With this technique, we take different models of, of course, the same architecture, that’s very important, you cannot mix models of different architectures, different initialization, and we create an array of experts with an addition of some layers and some gates, like a switch between layers. We can merge all of them in order to allow the flow of the query to follow the path of the best model or the best route that has the knowledge to solve that problem. Of course, I’m doing a simplification of how it works, but that’s enough.
The good thing is that you do not activate all the weights. You have a model that can be 400 billion parameters, the sum of all models all together, so it’s very expensive to run, but with this technique, you use just a few, a portion, a branch of the model, so saving cost. It works, but the bad side is that all the models stay on the RAM, and so, despite it consuming, in terms of GPU, in terms of time of inference, 10 times less of a model of the same size anyway, the amount of RAM that you need is still huge. You cannot have everything in life.
How to create a Mixture of Experts. Again, it’s really complex, but with this tool, a few lines of code, and you can create your model in a few minutes. What you need is to create carefully that configuration file, where you say, that’s the base model, that’s the specialized model, those are the prompts, they are some examples, that says, when talking about music, please prefer that branch. When talking about code, prefer that model. This tool blends everything together, a few minutes. I tried, it works perfectly.
Multimodal Models
Now, multimodal models. You know that at the beginning, not right now, for example, ChatGPT was able to process just text, but how? What is the concept behind converting text as an input for large language models? Because LLMs is math. We say that isometrics are numbers. How do we convert text to numbers? Again, using vectors. Vectors are everywhere here. The idea is to have a dictionary, and let’s say, to simplify, each word is converted in a vector. It is not always true, because we talk about tokens. Tokens are a small portion of a word, because in this way, combining tokens, we can cover all the words of all languages, instead of having the dictionary for Italian, for English, for Hindi, whatever you want. Combining a small portion of words, you can create all words of all languages.
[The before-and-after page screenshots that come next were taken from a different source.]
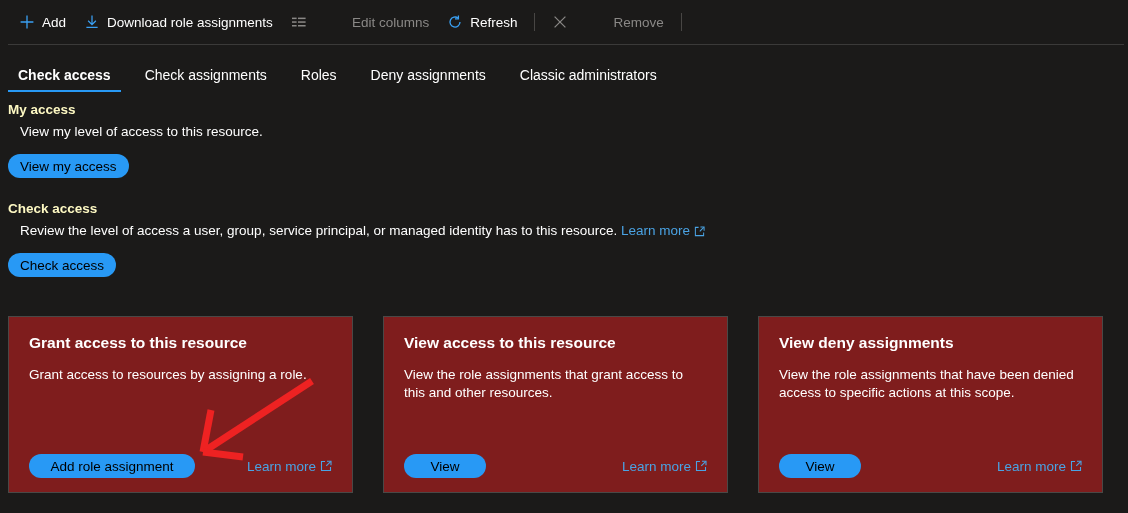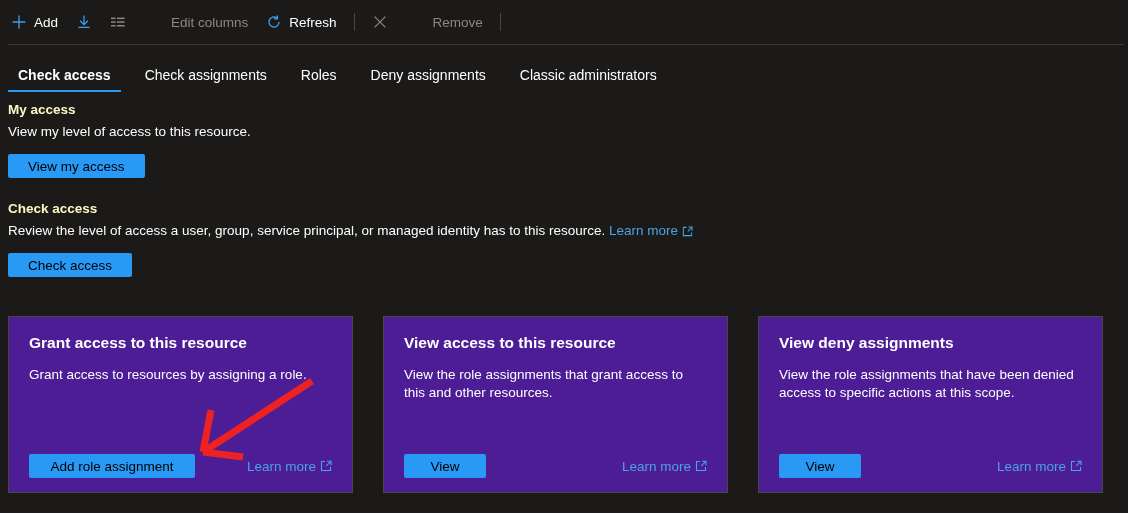--- a/index.html
+++ b/index.html
@@ -25,7 +25,7 @@
     height: 44px;
     display: flex;
     align-items: center;
-    padding: 0 0 0 2px;
+    padding: 0 0 0 10px;
     gap: 0;
   }
   .cmd {

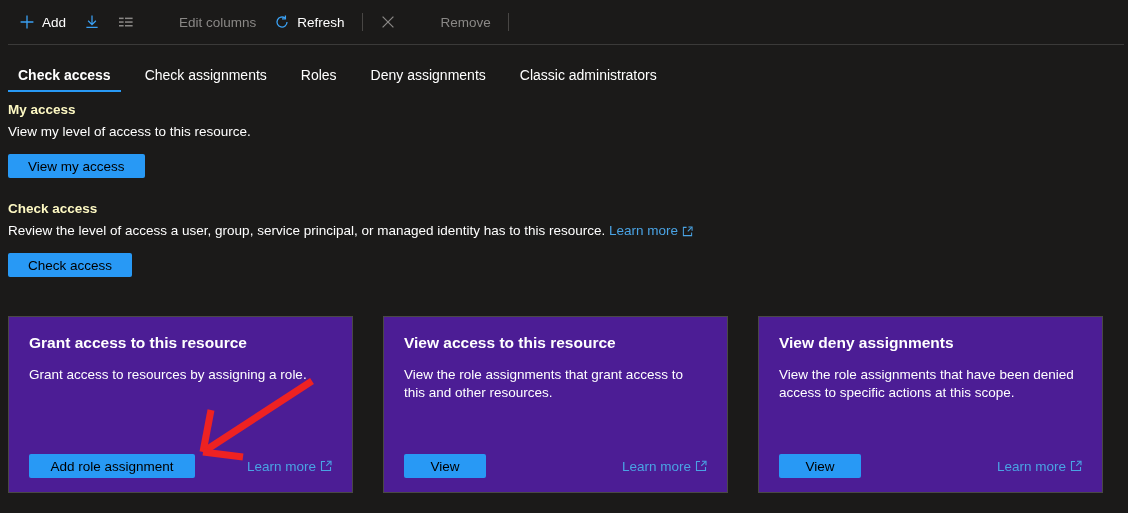--- a/index.html
+++ b/index.html
@@ -207,6 +207,7 @@
         <path d="M8 2v8.2M4.6 7.2L8 10.6l3.4-3.4M3 13.4h10" stroke="#3aa0f3" stroke-width="1.25" fill="none" stroke-linecap="square"></path>
       </svg>
     </span>
+    <span>Download role assignments</span>
   </div>
 
   <div class="cmd disabled">

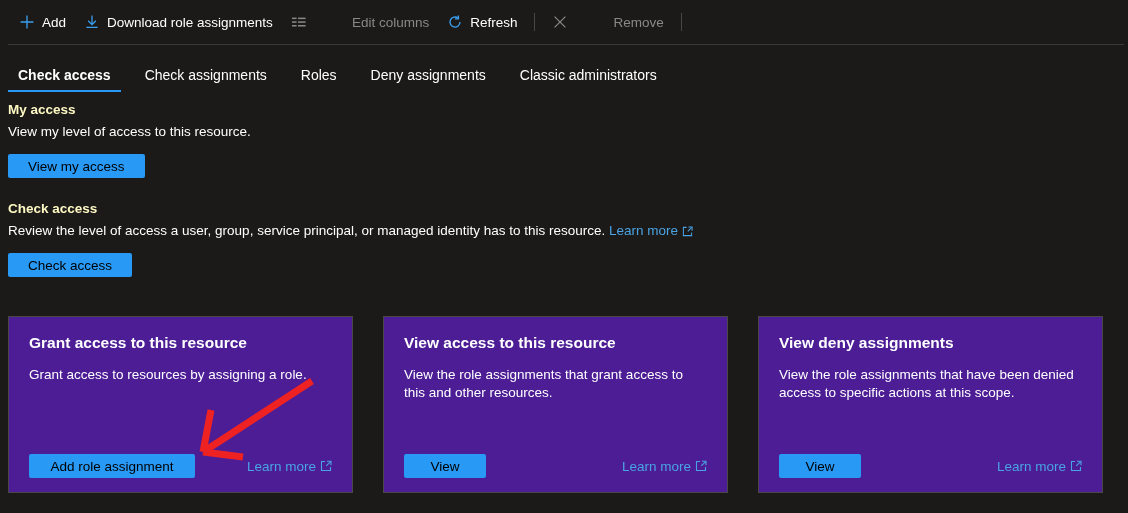--- a/index.html
+++ b/index.html
@@ -106,7 +106,7 @@
     font-size: 13.5px;
     color: #ffffff;
     line-height: 18px;
-    margin: 4px 0 0 0;
+    margin: 4px 0 0 12px;
   }
   .btn-primary {
     display: inline-flex;

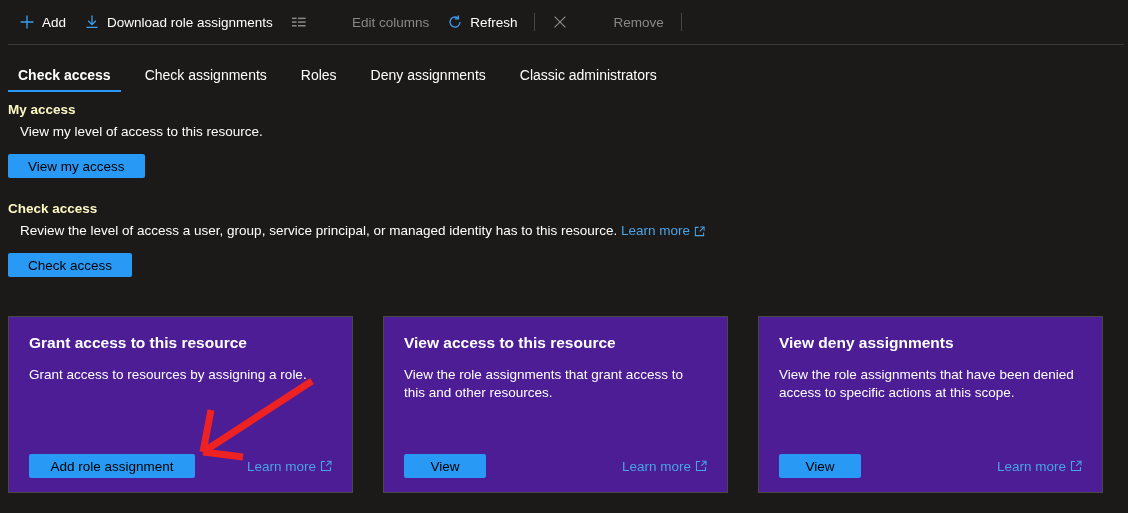--- a/index.html
+++ b/index.html
@@ -113,14 +113,14 @@
     align-items: center;
     justify-content: center;
     height: 24px;
-    padding: 0 20px;
+    padding: 0 12px;
     background: #2899f5;
     color: #000000;
     border: none;
     font-family: inherit;
     font-size: 13.5px;
     cursor: pointer;
-    border-radius: 2px;
+    border-radius: 12px;
     white-space: nowrap;
   }
 

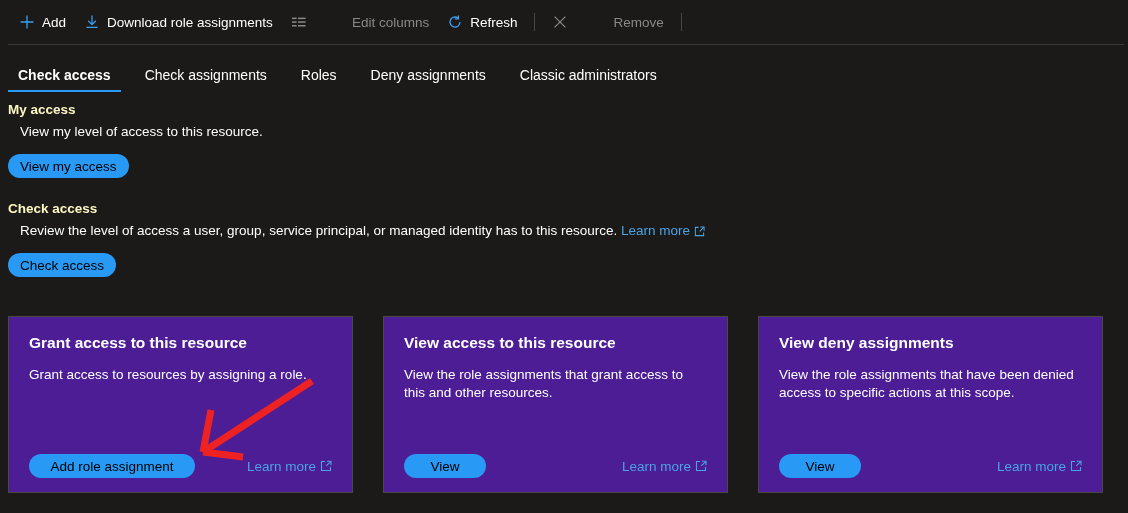--- a/index.html
+++ b/index.html
@@ -149,7 +149,7 @@
     width: 345px;
     height: 177px;
     border: 1px solid #4a4846;
-    background: #4c1d95;
+    background: #7f1d1d;
     padding: 16px 20px 14px 20px;
     display: flex;
     flex-direction: column;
To simplify, we say that everything is converted into vectors. Then, these vectors are used as input of my large language model. Again, it’s a simplification, so forgive me for people that know very well how it works, but we have to focus not on the detail. Here, the idea, text has been converted into numbers using this technique. What if I would use images, audio, video as input? They are different from text. I don’t have that dictionary, but we use techniques like the convolution for images, for example. Everything is translated into vectors, again, images, audio, video, with the same representation, with the same format of the text. Having the same representation, I can use that input like it was a text. To do that is very expensive. I’m not talking about money, but yes, a little bit, because time is money. Really, you need a lot of knowledge.
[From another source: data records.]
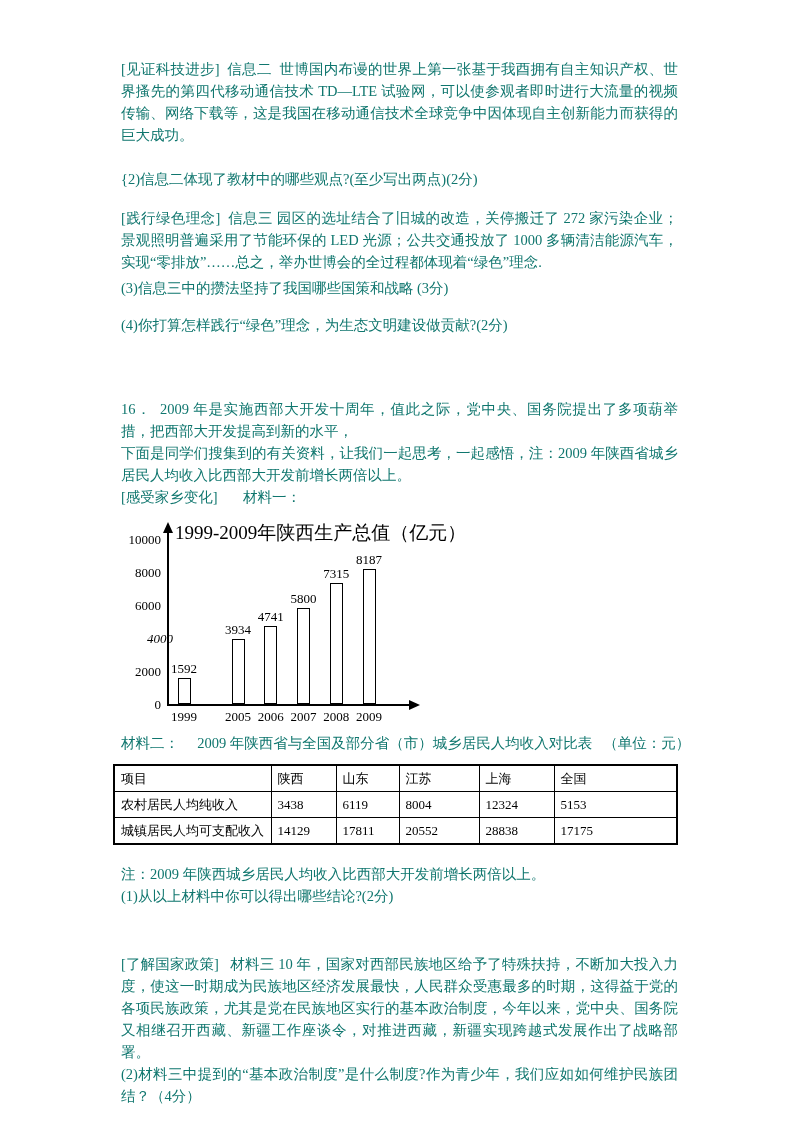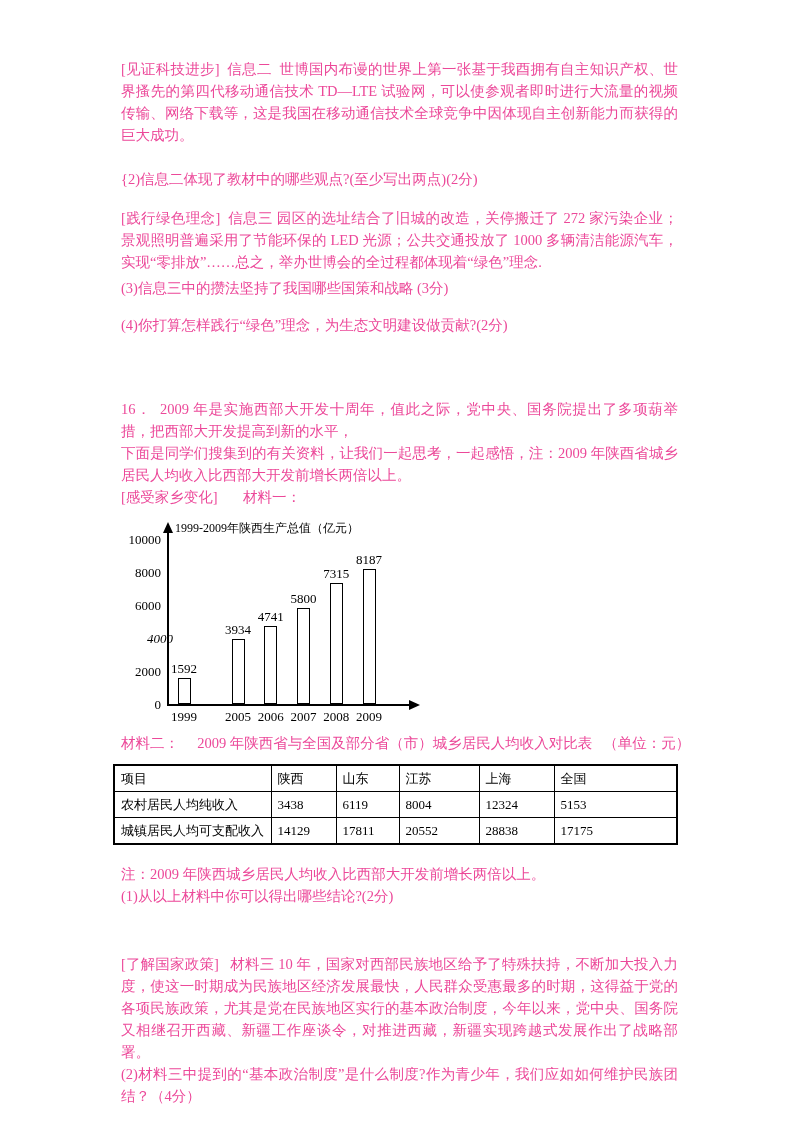--- a/index.html
+++ b/index.html
@@ -14,7 +14,7 @@
   .para{
     font-size:14.5px;line-height:22px;
     white-space:pre-wrap;text-align:justify;
-    color:#ec4899;
+    color:#0f766e;
   }
   .oneline{white-space:pre;text-align:left;}
   

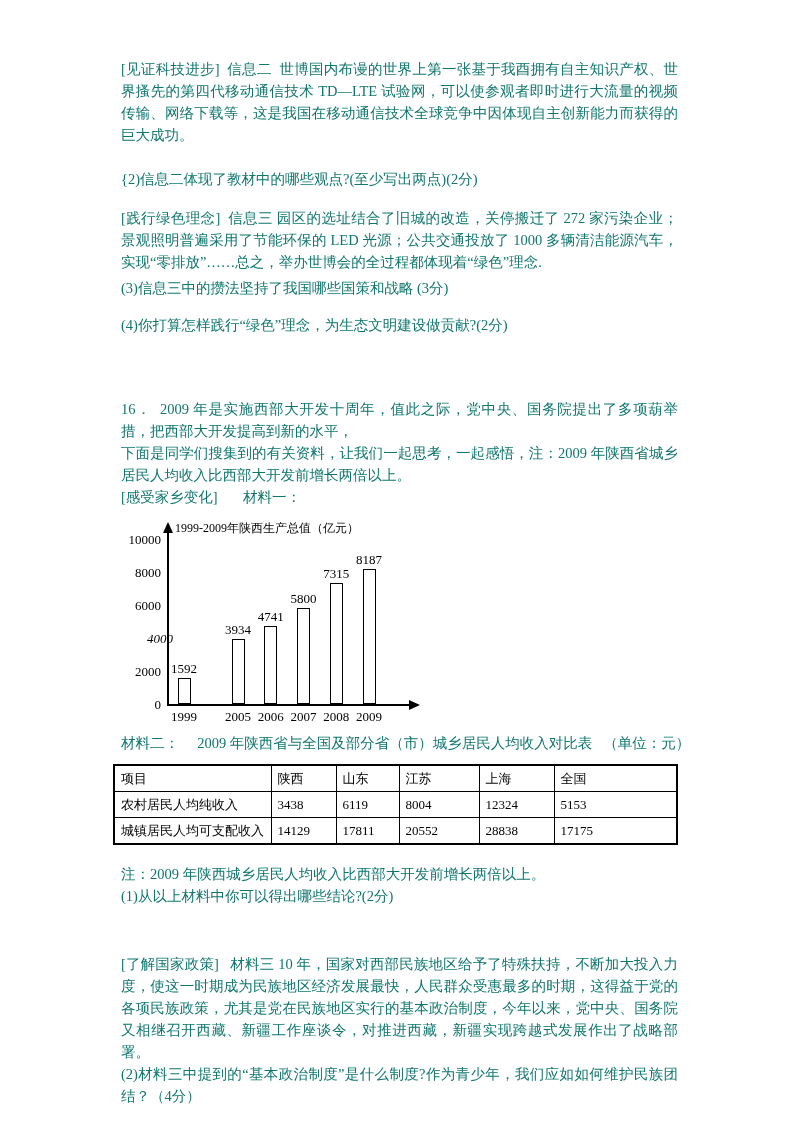--- a/index.html
+++ b/index.html
@@ -20,7 +20,7 @@
   
   .chart-wrap{position:relative;width:312px;height:212px;margin:10px 0 0 6px;}
   .chart-abs{position:absolute;}
-  .chart-title{font-size:12px;left:48px;top:2px;white-space:pre;}
+  .chart-title{font-size:19px;left:48px;top:2px;white-space:pre;}
   .chart-lab{font-size:13px;line-height:15px;}
   .ylab{text-align:right;}
   .xlab,.vlab{text-align:center;}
Again, here there is a tool that I suggest to you that helps to save a lot of time, and then, again, money. It’s named multi-token. Maybe there are other tools. That’s my tool that I suggest to you. It works in a way that is more or less similar to the use of GPT-4o or other multimodal models. Thanks to this technique, what you have after is a model that is able to have more than one kind of input, just adding an input like that. Images, you pass the rule. The syntax is the same as the one you are accustomed to using with OpenAI, so messages, system, users, agent. Now, you have to just add the tag, images, and running just a few commands, you have a multimodal model. Now we are beginning to have a lot of tools, because we have fine-tuned our model, we can merge them, and after, we can make it multimodal.
TTS – Voice Cloning
This is a slide that is just itself, if you want to play with voice cloning. I don’t want to talk about ethical issues. I pay my mortgage with AI. I’ve dealt with artificial intelligence for more than 20 years, but even before. I know how it works. I don’t believe that it will destroy our life, that machine and so on. There was just one time that I was really scared, is when I heard for the first time a voice cloned of a friend of mine. Pay attention. It’s really powerful, but works far way better in English and with female voices. If you are a man, sorry, you need much more training. It’s a very quick project. I suggest you use it.
Performances and Optimizations
Now let’s say that we created our best model. It’s wonderful, but now we have to talk about performances and optimizations because that’s a pain. It’s a matter of user expectations because people want that your model must transfer in one second. Else, they complain, it’s so slow. That’s a point. On the other side, if you are able to optimize your model, it means less cost. Because, for example, as we will see, if I reduce the size of my model, I can use a different machine on the cloud that costs less. Again, from real life, do not believe that everything comes with magic. You need very expensive hardware, and if you can compress everything, you save a lot of money.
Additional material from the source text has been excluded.